# Work to be completed
Show the lines below that contain the string "Title".
= = = = = = =
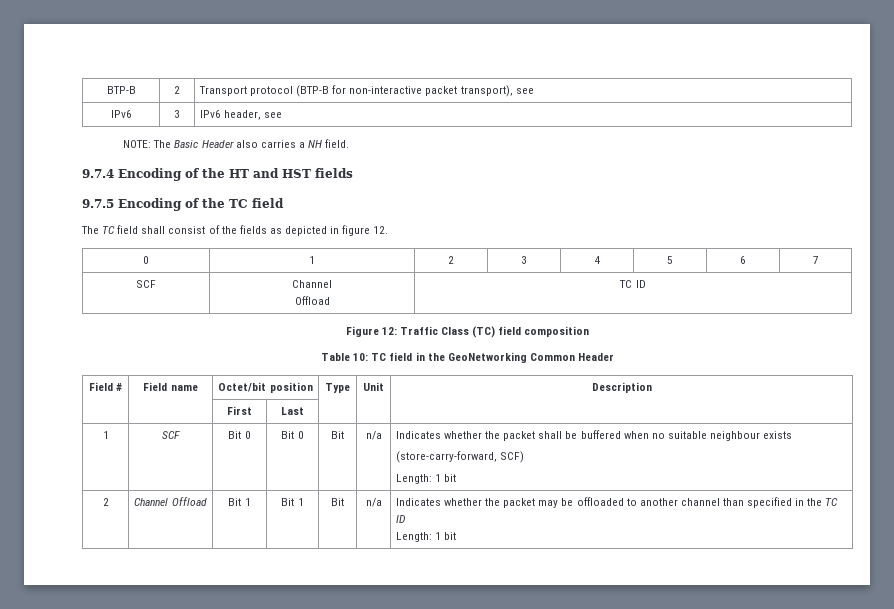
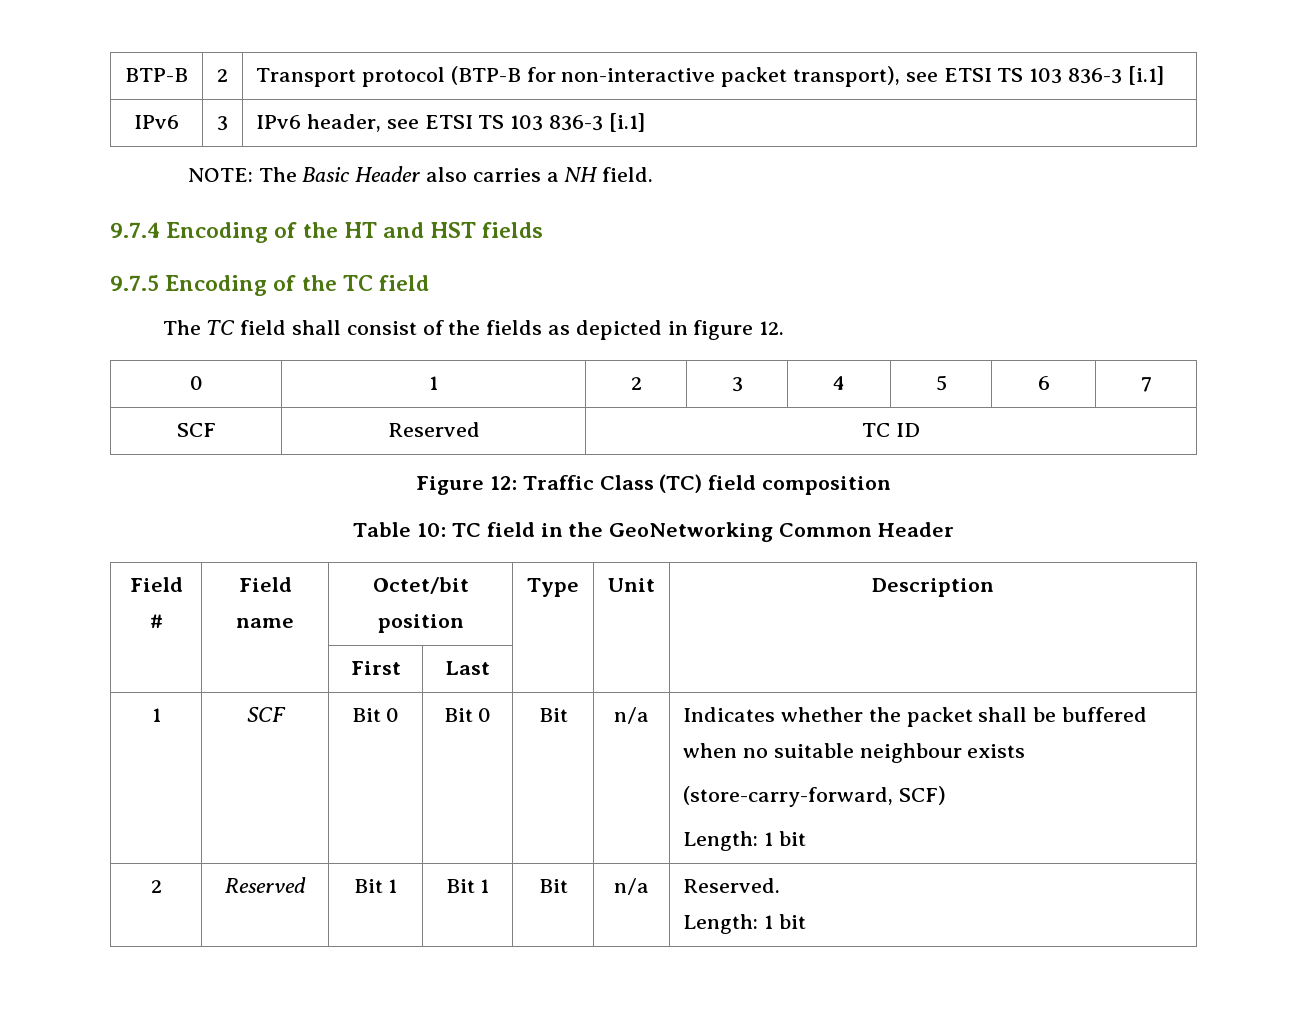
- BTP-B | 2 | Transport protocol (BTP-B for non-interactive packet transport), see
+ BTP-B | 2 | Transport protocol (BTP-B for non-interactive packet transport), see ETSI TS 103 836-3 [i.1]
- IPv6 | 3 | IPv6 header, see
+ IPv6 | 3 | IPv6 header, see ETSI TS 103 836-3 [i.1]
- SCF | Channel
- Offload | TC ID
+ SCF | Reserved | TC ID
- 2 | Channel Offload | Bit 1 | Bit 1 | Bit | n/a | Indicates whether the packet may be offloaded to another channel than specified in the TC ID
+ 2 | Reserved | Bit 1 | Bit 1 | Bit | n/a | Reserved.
= = = = = = =
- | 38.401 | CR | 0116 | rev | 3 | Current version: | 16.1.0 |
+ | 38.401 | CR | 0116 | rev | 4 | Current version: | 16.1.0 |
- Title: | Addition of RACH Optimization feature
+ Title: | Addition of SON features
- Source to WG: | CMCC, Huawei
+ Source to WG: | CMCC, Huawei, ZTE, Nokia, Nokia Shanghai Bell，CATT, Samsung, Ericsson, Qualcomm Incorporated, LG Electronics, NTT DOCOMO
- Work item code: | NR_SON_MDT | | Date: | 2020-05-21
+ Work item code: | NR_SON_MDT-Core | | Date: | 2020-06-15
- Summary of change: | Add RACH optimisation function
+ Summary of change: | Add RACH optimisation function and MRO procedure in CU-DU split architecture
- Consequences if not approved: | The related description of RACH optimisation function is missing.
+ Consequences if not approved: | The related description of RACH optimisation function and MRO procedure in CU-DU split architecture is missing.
= = = = = = =
# Response to the exercise
- Title: | Addition of RACH Optimization feature
+ Title: | Addition of SON features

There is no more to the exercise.